Location
- Country: Russia
- Federal subject: Kamchatka Krai
- District: Penzhinsky District

Physical characteristics
- • location: Ichigem Range Koryak Highlands
- • coordinates: 63°34′36″N 163°43′03″E﻿ / ﻿63.57667°N 163.71750°E
- • elevation: 540 metres (1,770 ft)
- Mouth: Penzhina
- • coordinates: 62°33′11″N 166°32′50″E﻿ / ﻿62.55306°N 166.54722°E
- • elevation: 23 metres (75 ft)
- Length: 272 km (169 mi)
- Basin size: 12,600 km^{2} (4,900 sq mi)
- • average: 138 m^{3}/s (4,900 cu ft/s)

= Oklan =

The Oklan (Оклан; Koryak: Ыӄлан) is a river in Kamchatka Krai, Russia. The length of the river is 272 km and the area of its drainage basin is 12600 km2. It is the second most important tributary of the Penzhina after the Belaya.

The name of the river comes from the Koryak yḳlan (ыӄлан), meaning 'icy way'.

==History==
Russian Cossack explorers reached the Oklan river basin in the 17th century and built the Aklansk fort. The fort was abandoned in 1804. At that time the indigenous Koryaks were engaged in reindeer herding and fishing. The settlement was revived in the 20th century as a state farm dedicated to reindeer-breeding.

==Course==
The Oklan has its source in Mount Stolovaya, located in the western part of the Ichigem Range, at the NW end of the Koryak Highlands. It flows roughly eastwards along the southern limits of the range area, descending into a swampy floodplain with numerous small lakes where it splits into branches.
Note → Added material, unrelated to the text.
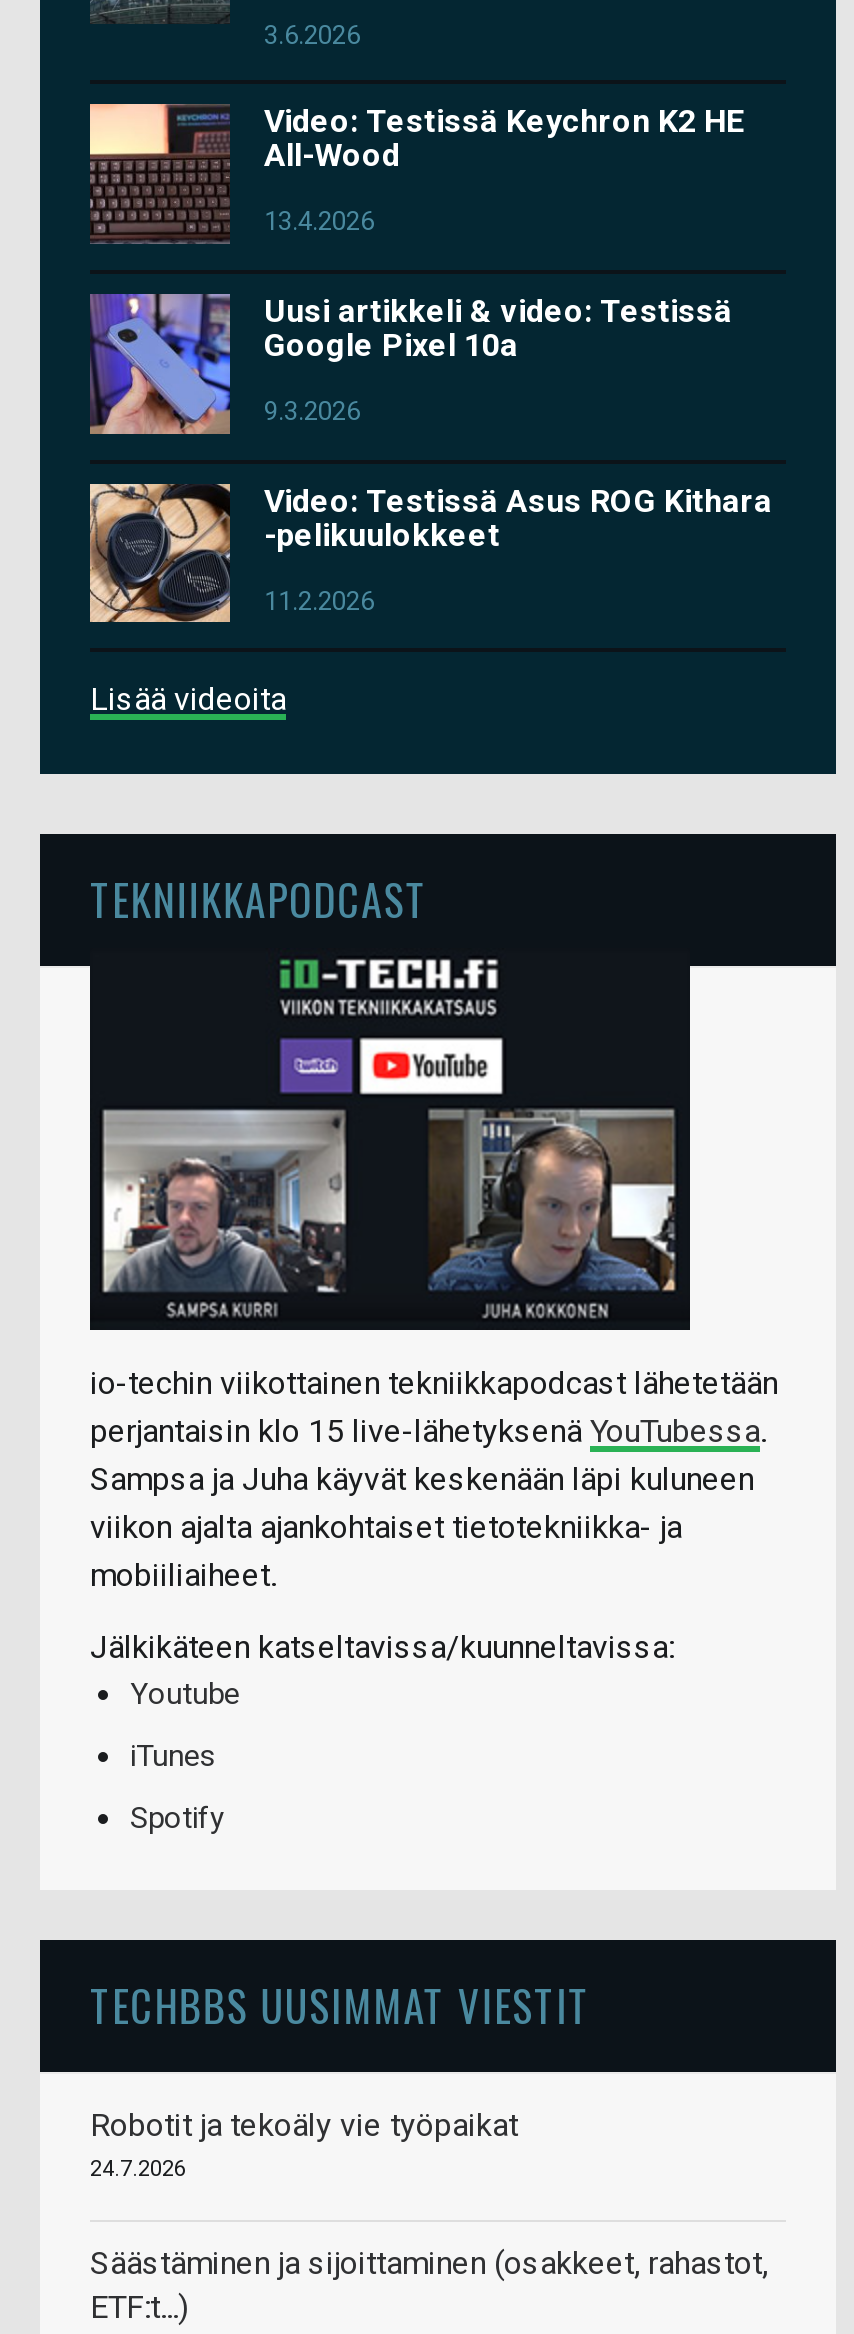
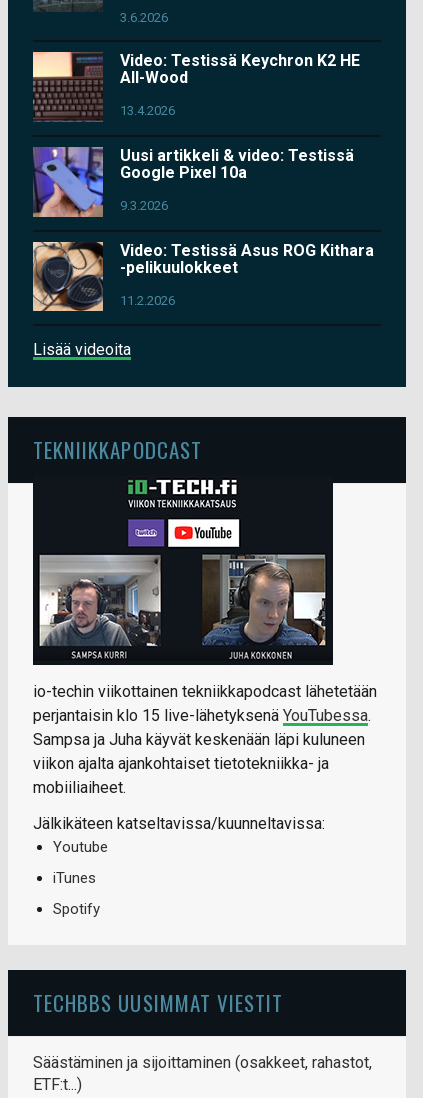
- Robotit ja tekoäly vie työpaikat
- 24.7.2026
Finally it meets the right bank of the Penzhina 97 km from its mouth in the Bering Sea.

The river is fed mainly by snow and freezes in October, staying under thick ice until May. The melting of the ice in the river valley continues during the summer period. The main tributaries of the Oklan are the 62 km long Khayoklam (Хайоклан) from the right and the 91 km long Bolshoy Chalbugchan (Хайоклан) from the left.
| Basin of the Penzhina with its two main tributaries |

==Flora and fauna==
The Oklan river basin is characterized by discontinuous permafrost with tundra vegetation, including mosses, lichens, dwarf shrubs, and sedges. There are birches and poplars growing along the river banks in the floodplain.

Among the fish species in the river the pike and the grayling deserve mention.